→ **DATA**:

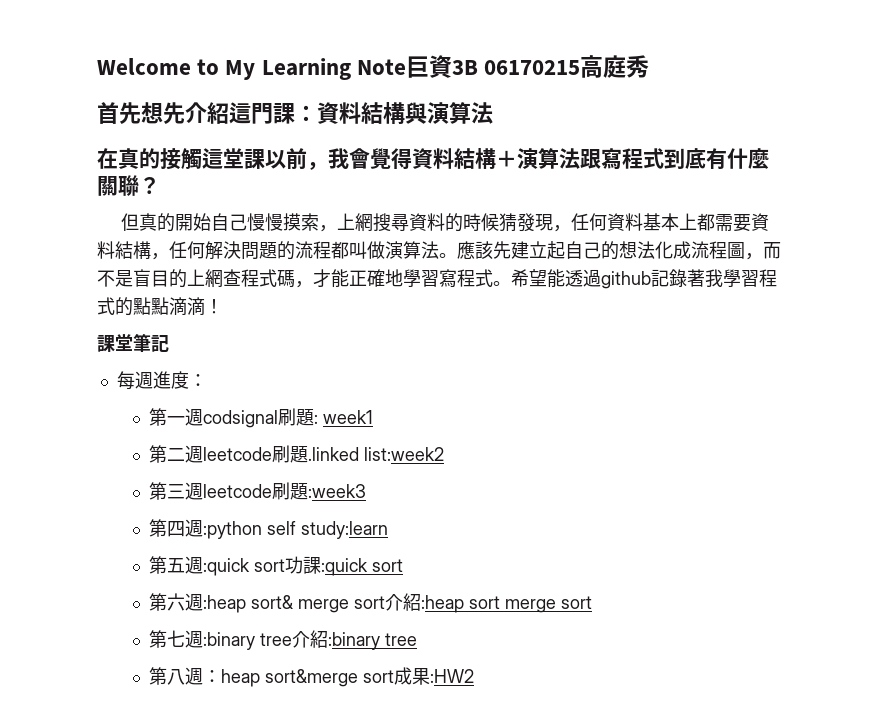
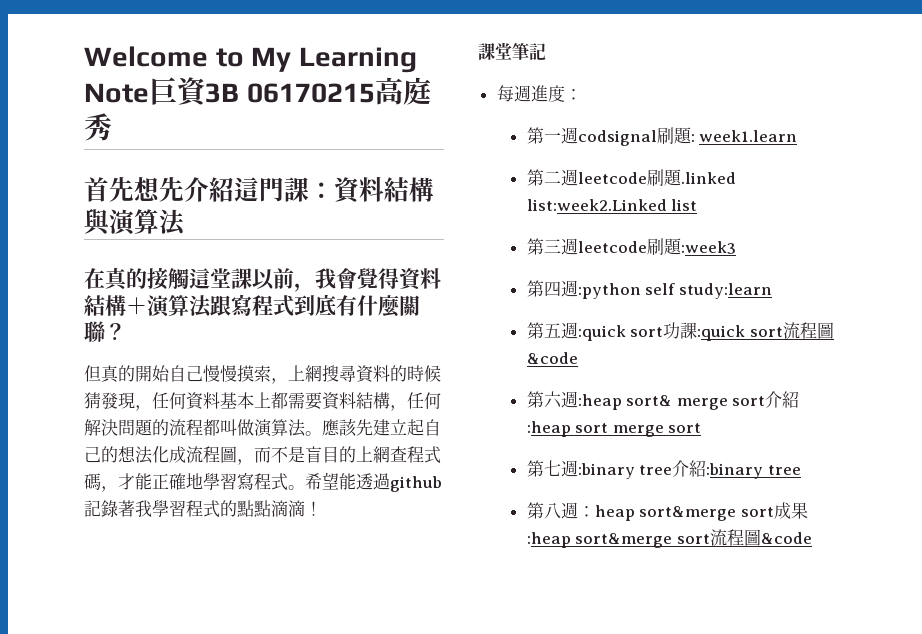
[323,410,374,424] week1 -> [699,130,798,142] week1.learn
[364,447,445,461] list:week2 -> [526,199,698,211] list:week2.Linked list
(404, 565) none -> [782,322,834,339] [526,352,578,364] 流程圖&code
[430,669,475,683] :HW2 -> [526,529,812,548] :heap sort&merge sort流程圖&code

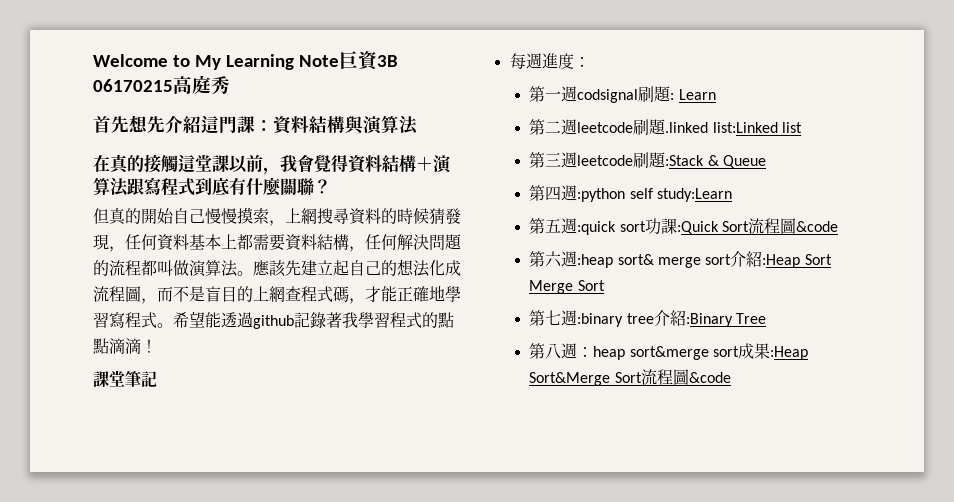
[699,130,798,142] week1.learn -> [678,89,716,100] Learn
[526,199,667,211] list:week2.Linked -> [712,122,778,133] list:Linked
[680,241,736,254] :week3 -> [665,155,766,168] :Stack & Queue
[678,283,772,299] study:learn -> [656,188,732,202] study:Learn
[697,325,783,341] :quick sort -> [676,221,749,234] :Quick Sort
[526,421,702,437] :heap sort merge sort -> [762,254,832,268] [529,280,605,294] :Heap Sort Merge Sort
[706,463,801,479] :binary tree -> [685,313,766,327] :Binary Tree
[526,532,710,548] :heap sort&merge sort -> [769,346,808,360] [529,372,642,386] :Heap Sort&Merge Sort

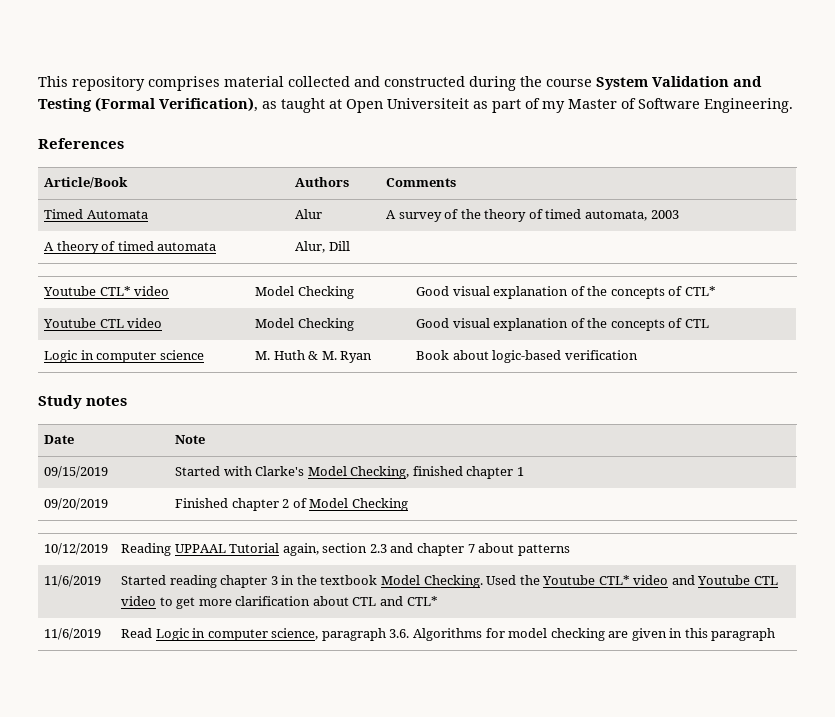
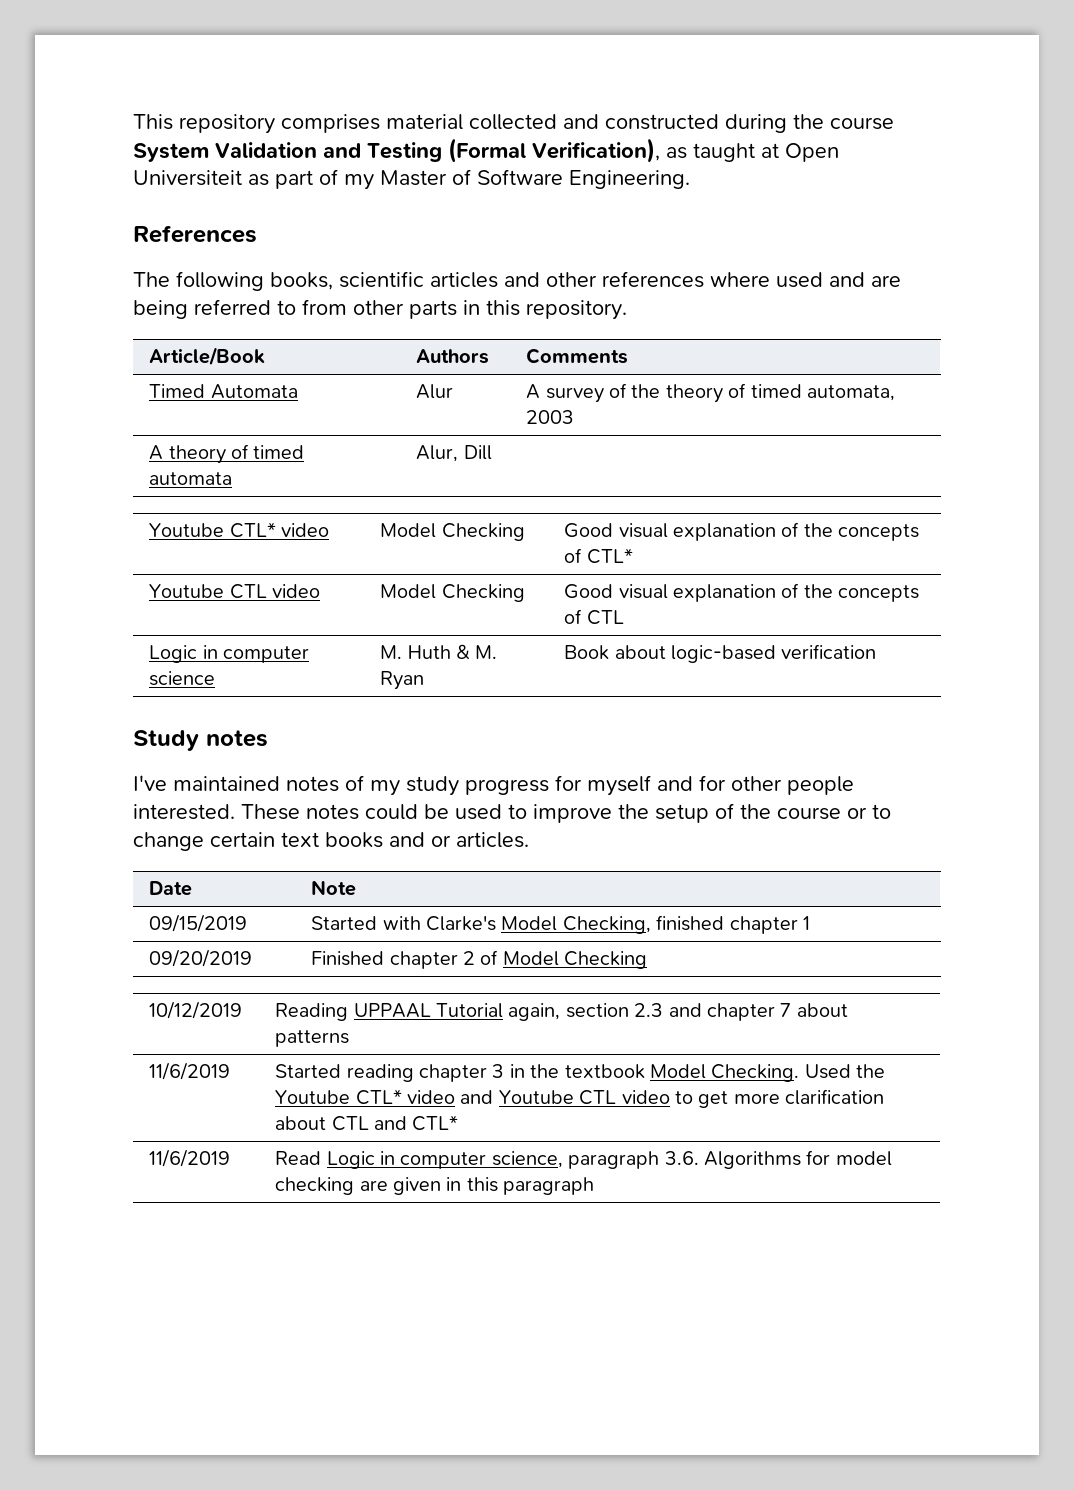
(124, 143) none -> [133,271,901,291] [133,299,627,320] // The following books, scientific articles and other references where used and are being referred to from other parts in this repository.
(128, 401) none -> [133,775,854,796] [133,803,891,823] [133,832,529,851] // I've maintained notes of my study progress for myself and for other people interested. These notes could be used to improve the setup of the course or to change certain text books and or articles.

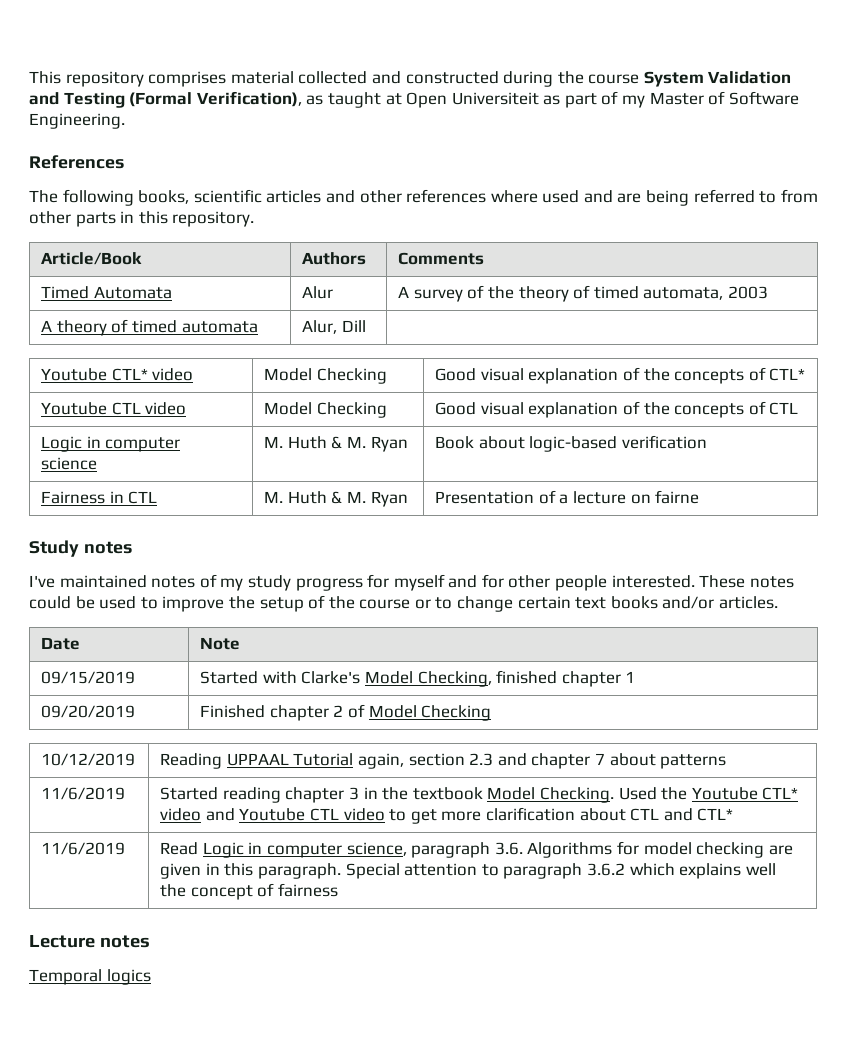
(877, 651) none -> [41,491,158,504] [264,491,408,507] [435,490,700,504] // Fairness in CTL | M. Huth & M. Ryan | Presentation of a lecture on fairne
[389,832,451,847] and or -> [662,596,715,609] and/or
[503,1177,595,1195] paragraph -> [257,863,776,879] [160,883,338,900] [29,935,150,948] [29,969,151,985] paragraph. Special attention to paragraph 3.6.2 which explains well the concept of fairness // Lecture notes // Temporal logics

→ **REQUIRED ACTION**: Of the lines above, retype only those from the line containing "[697,325,783,341] :quick sort" through the line containing "[706,463,801,479] :binary tree", including both, exactly.

→ **EXERCISE RESPONSE**:
[697,325,783,341] :quick sort -> [676,221,749,234] :Quick Sort
[526,421,702,437] :heap sort merge sort -> [762,254,832,268] [529,280,605,294] :Heap Sort Merge Sort
[706,463,801,479] :binary tree -> [685,313,766,327] :Binary Tree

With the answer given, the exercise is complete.